I hope you dont mind Petr.
---------- Forwarded message ----------
Date: Sun, 30 Jun 2002 18:20:03 +0200 (MET DST)
From: Bartlomiej Zolnierkiewicz <[email protected]>
To: Petr Vandrovec <[email protected]>
Subject: Re: [PATCH] 2.5.24 IDE 95
Hi!
On Sun, 30 Jun 2002, Petr Vandrovec wrote:
> On Sun, Jun 30, 2002 at 12:53:57AM +0200, Bartlomiej Zolnierkiewicz wrote:
> >
> > Hi Petr!
> >
> > On Sun, 30 Jun 2002, Petr Vandrovec wrote:
> >
> > > Hi,
> > > I know that IDE95 is broken when it comes to IDE, but... not only
>
> Oops. It should read ... when it comes to CD, ...
> Thanks for your updates, applying them just now.
> Petr
>
> P.S.: Locking looks suspicious too. On other side, if hardware is broken
> and requires large data transfers during interrupt, why we should
> bother? ne2000 driver always required disabling interrupts for up to 1.6ms...

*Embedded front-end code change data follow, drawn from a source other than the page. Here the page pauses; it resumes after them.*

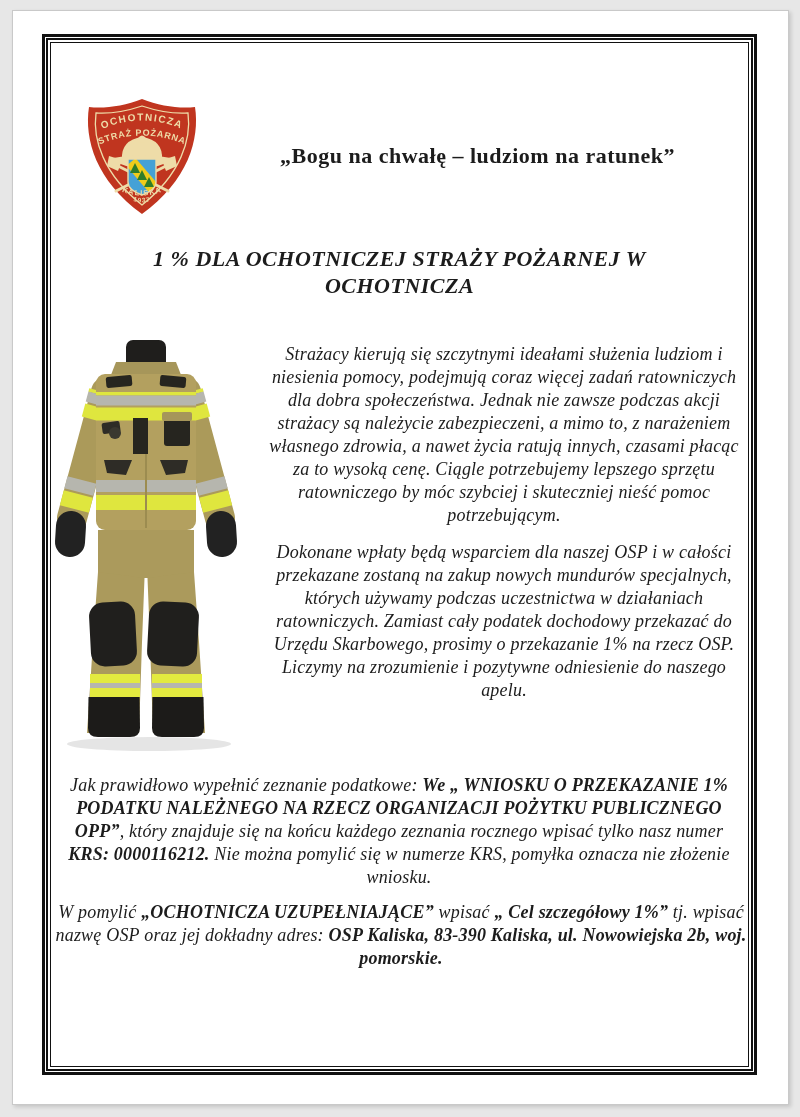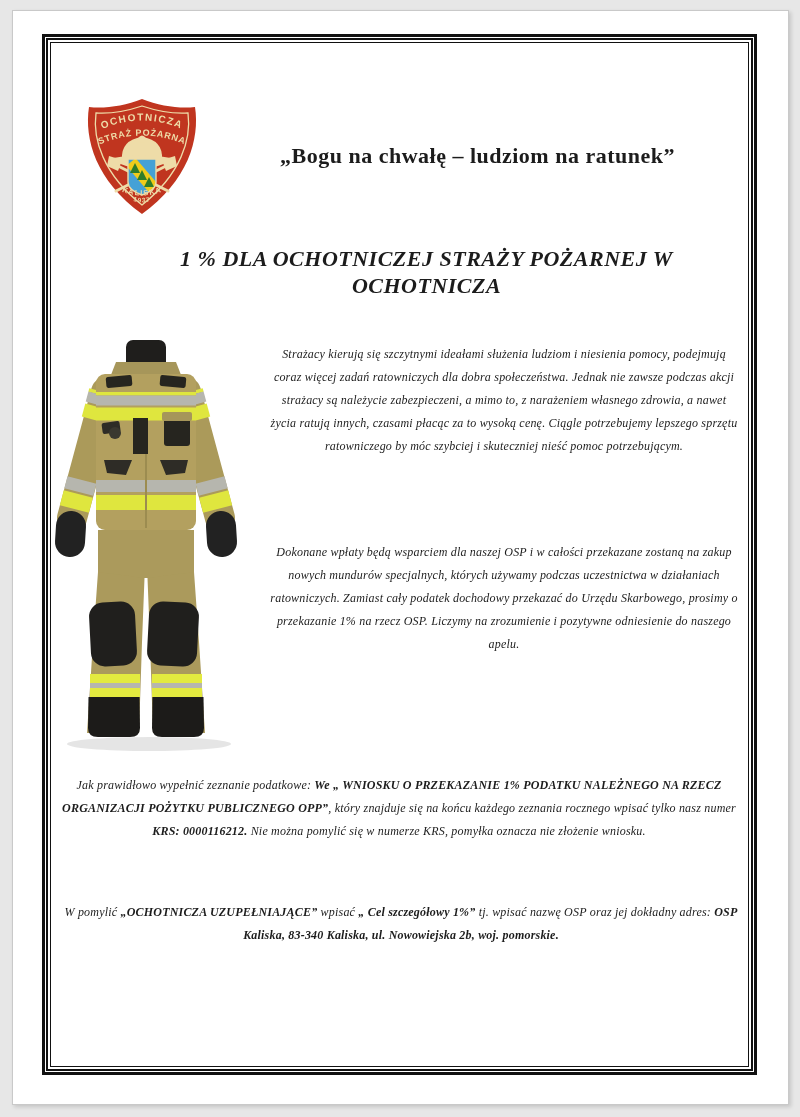"1 % DLA OCHOTNICZEJ STRAŻY" .title { padding-left: 27px -> none }
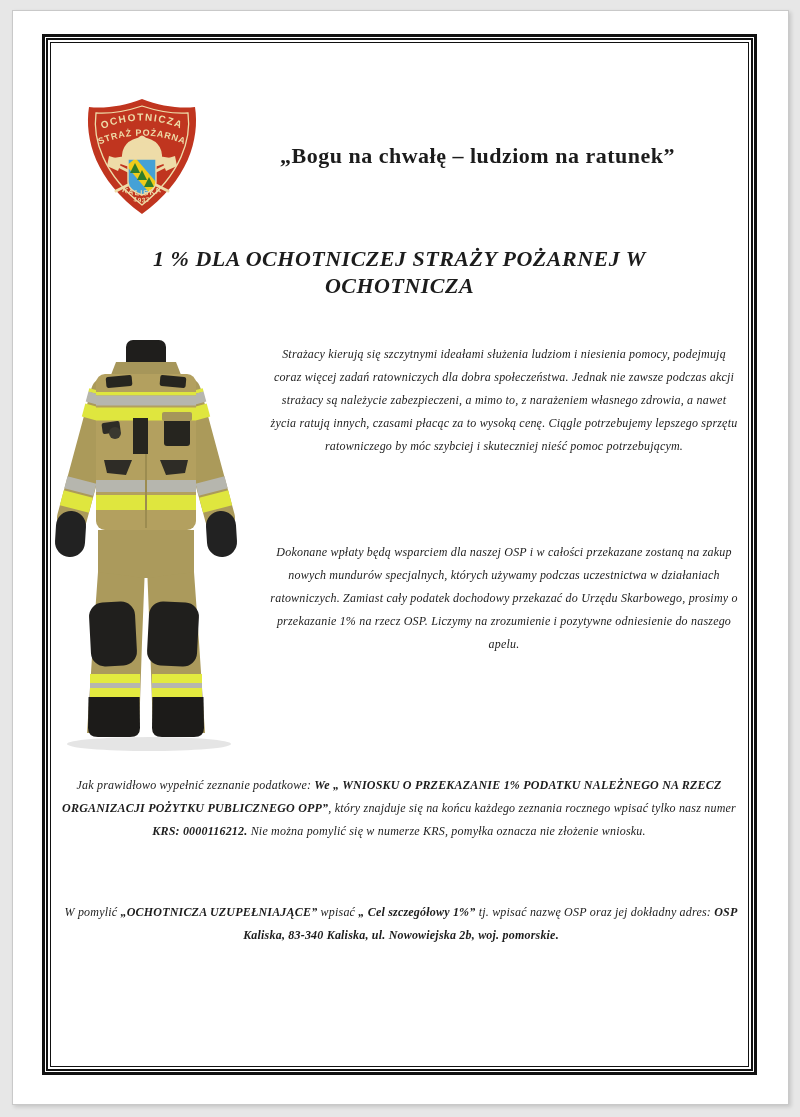"Strażacy kierują się szczytnymi ideałami" .para { font-size: 12px -> 18px }
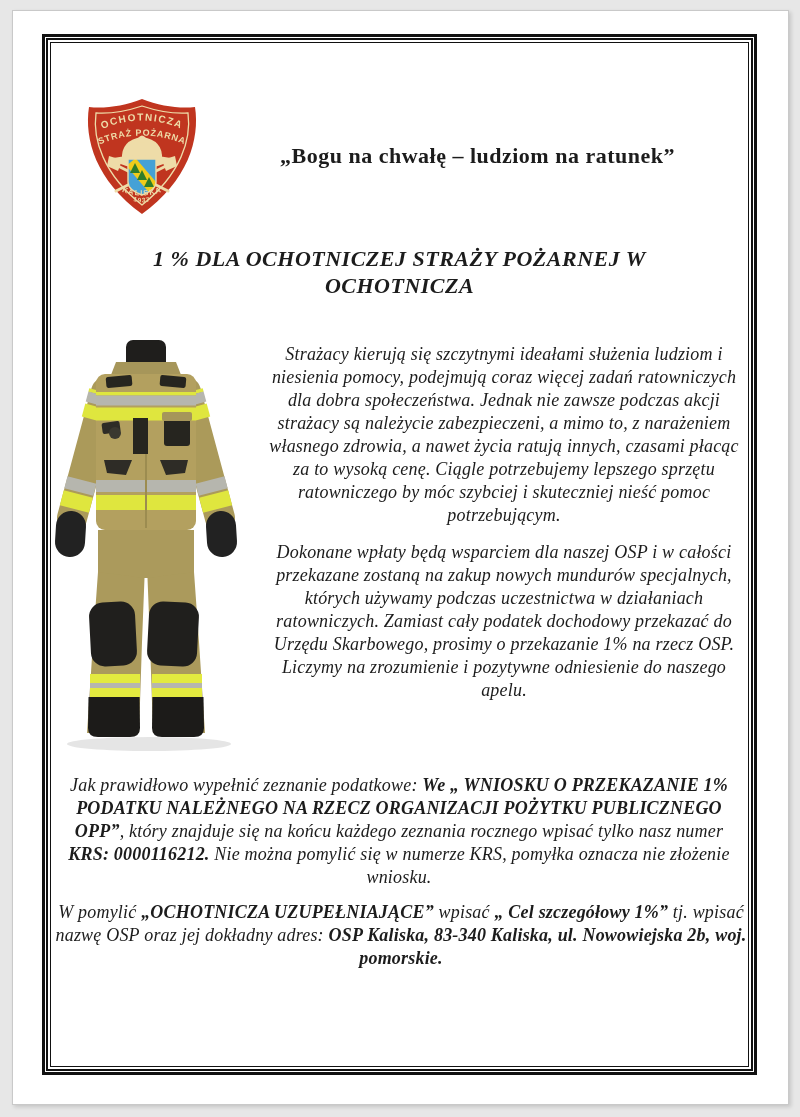"OSP Kaliska, 83-340 Kaliska, ul." span.b { text: 83-340 -> 83-390 }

1.6ms really bad, masked PIO is about 2ms, this can affect audio etc.,
Legacy/special/broken hardware does only PIO, but most of it do not
require transfers with IRQs disabled (thats why ch->unmask flag).
Even with new locking (ch->lock for everything) we don't have to disable
IRQs completly, we can mask our IRQ and enable rest, but it is not
possible to i.e. share IRQ with audio (because we disable our IRQ).
It was (at least in theory) possible with old locking.
Old locking is that ch->lock spinlock protects access to IDE_BUSY bit in
ch->active, ch->handler and ch->timer. IDE_BUSY protects hardware access,
if it is set we do not enter start_request() in do_request(). When we start
request block layer sets RQ_STARTED flag on request so it is protected
from block layer side. Thats almost all about locking.
Hope this clarifies some things, also old akpm's note about IDE
unmaskirqs attached....
Greets.
--
Bartlomiej
On Sun, Jun 30, 2002 at 06:52:58PM +0200, Bartlomiej Zolnierkiewicz wrote:
>
> I hope you dont mind Petr.
No problem.
But I have one, unrelated... Today I found that VMware does not run
on 2.5.24 with rawdisks for non-root users because of ioctl(hdd, HDIO_GETGEO, ...)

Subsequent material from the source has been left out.